» **Task statement**: Provide a verbatim copy of all the records below, leaving the images out.
─── Record excerpts
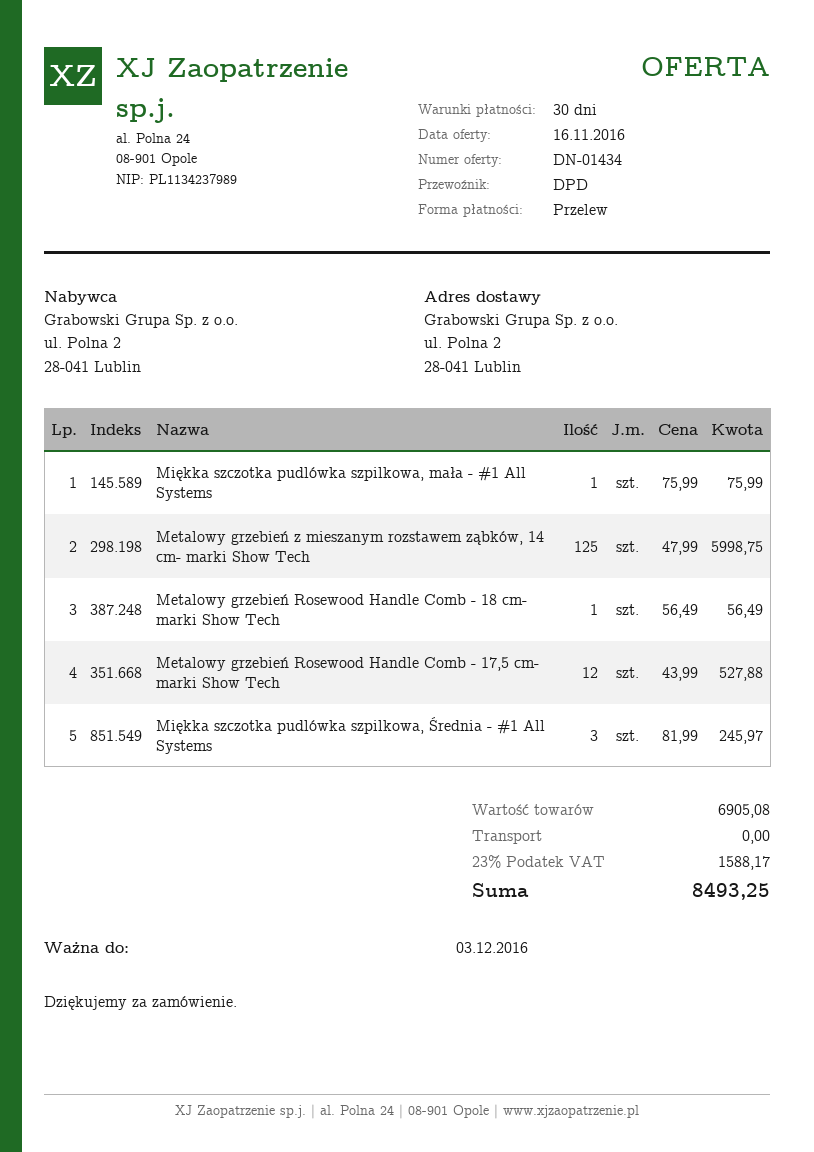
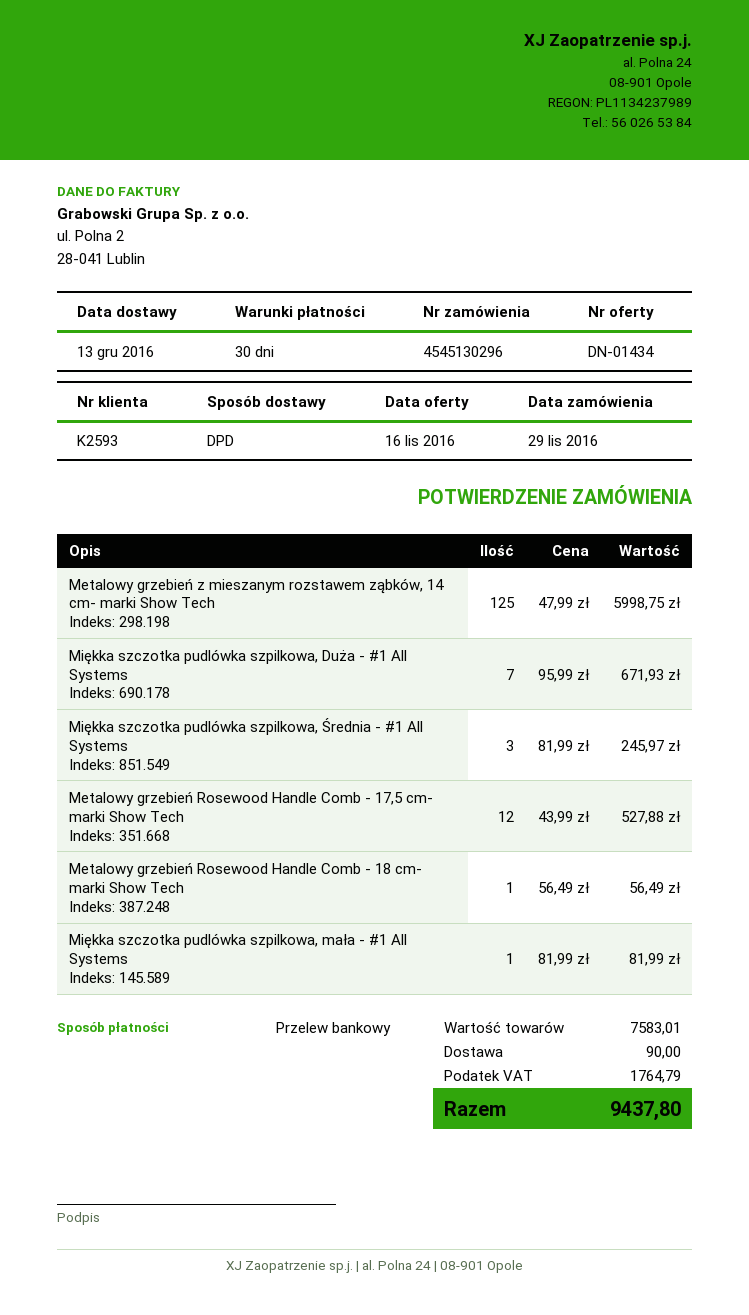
Miękka szczotka pudlówka szpilkowa, mała - #1 All Systems: 1 x 75.99 = 75.99 -> 1 x 81.99 = 81.99
Miękka szczotka pudlówka szpilkowa, Duża - #1 All Systems: none -> 7 x 95.99 = 671.93
subtotal: 6905.08 -> 7583.01
shipping: 0.00 -> 90.00
tax: 1588.17 -> 1764.79
total: 8493.25 -> 9437.80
──────
» **Response below**:
Miękka szczotka pudlówka szpilkowa, mała - #1 All Systems: 1 x 75.99 = 75.99 -> 1 x 81.99 = 81.99
Miękka szczotka pudlówka szpilkowa, Duża - #1 All Systems: none -> 7 x 95.99 = 671.93
subtotal: 6905.08 -> 7583.01
shipping: 0.00 -> 90.00
tax: 1588.17 -> 1764.79
total: 8493.25 -> 9437.80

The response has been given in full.